Diversification Opportunities for EQT AB and Northern Trust

-0.14
  Correlation Coefficient

Good diversification

The 3 months correlation between EQT and Northern is -0.14. Overlapping area represents the amount of risk that can be diversified away by holding EQT AB and Northern Trust in the same portfolio, assuming nothing else is changed. The correlation between historical prices or returns on Northern Trust and EQT AB is a relative statistical measure of the degree to which these equity instruments tend to move together. The correlation coefficient measures the extent to which returns on EQT AB are associated (or correlated) with Northern Trust. Values of the correlation coefficient range from -1 to +1, where. The correlation of zero (0) is possible when the price movement of Northern Trust has no effect on the direction of EQT AB i.e., EQT AB and Northern Trust go up and down completely randomly.

Pair Corralation between EQT AB and Northern Trust

Assuming the 90 days horizon EQT AB is expected to under-perform the Northern Trust. In addition to that, EQT AB is 1.89 times more volatile than Northern Trust. It trades about -0.01 of its total potential returns per unit of risk. Northern Trust is currently generating about 0.05 per unit of volatility. If you would invest  7,376  in Northern Trust on March 14, 2024 and sell it today you would earn a total of  274.00  from holding Northern Trust or generate 3.71% return on investment over 90 days.
Time Period3 Months [change]
DirectionMoves Against 
StrengthInsignificant
Accuracy100.0%
ValuesDaily Returns

EQT AB  vs.  Northern Trust

 Performance 
       Timeline  
EQT AB 

Risk-Adjusted Performance

0 of 100

 
Weak
 
Strong
Very Weak
Over the last 90 days EQT AB has generated negative risk-adjusted returns adding no value to investors with long positions. Despite nearly stable basic indicators, EQT AB is not utilizing all of its potentials. The current stock price disturbance, may contribute to mid-run losses for the stockholders.
Northern Trust 

Risk-Adjusted Performance

4 of 100

 
Weak
 
Strong
Insignificant
Compared to the overall equity markets, risk-adjusted returns on investments in Northern Trust are ranked lower than 4 (%) of all global equities and portfolios over the last 90 days. Despite nearly stable basic indicators, Northern Trust is not utilizing all of its potentials. The current stock price disturbance, may contribute to mid-run losses for the stockholders.

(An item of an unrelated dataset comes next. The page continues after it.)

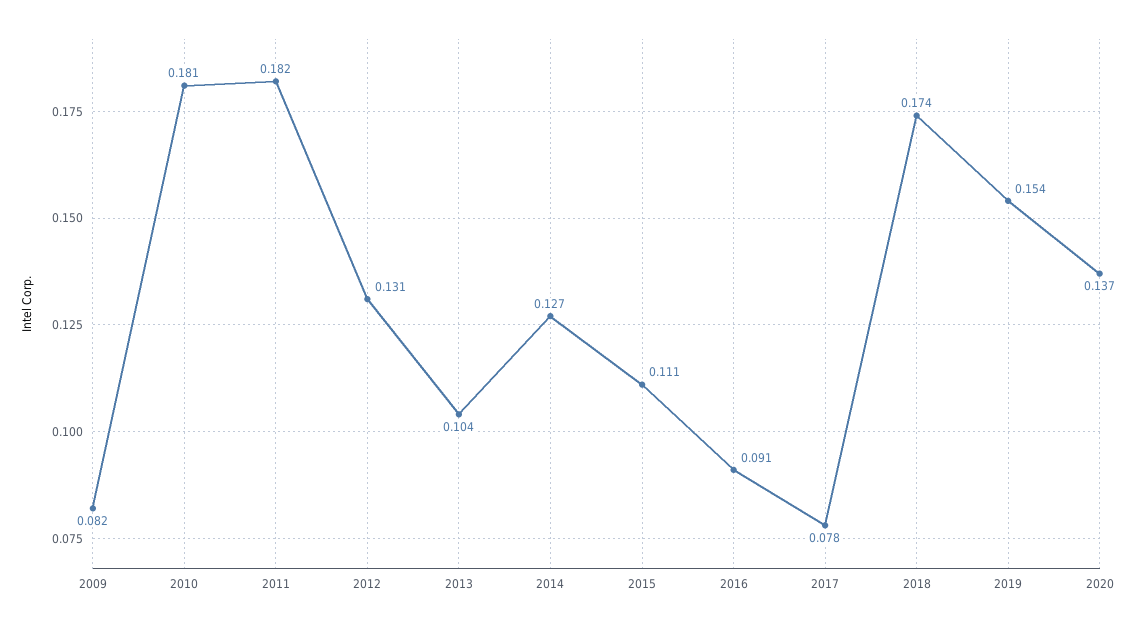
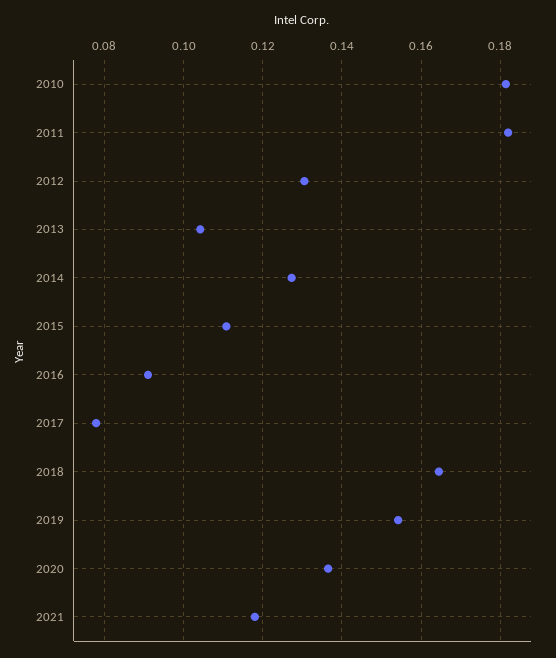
2009: 0.082 -> none
2018: 0.174 -> 0.164
2021: none -> 0.118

EQT AB and Northern Trust Volatility Contrast

   Predicted Return Density   
       Returns  

Pair Trading with EQT AB and Northern Trust

The main advantage of trading using opposite EQT AB and Northern Trust positions is that it hedges away some unsystematic risk. Because of two separate transactions, even if EQT AB position performs unexpectedly, Northern Trust can make up some of the losses. Pair trading also minimizes risk from directional movements in the market. For example, if an entire industry or sector drops because of unexpected headlines, the short position in Northern Trust will offset losses from the drop in Northern Trust's long position.
The idea behind EQT AB and Northern Trust pairs trading is to make the combined position market-neutral, meaning the overall market's direction will not affect its win or loss (or potential downside or upside). This can be achieved by designing a pairs trade with two highly correlated stocks or equities that operate in a similar space or sector, making it possible to obtain profits through simple and relatively low-risk investment.
Check out your portfolio center.
Note that this page's information should be used as a complementary analysis to find the right mix of equity instruments to add to your existing portfolios or create a brand new portfolio. You can also try the Pattern Recognition module to use different Pattern Recognition models to time the market across multiple global exchanges.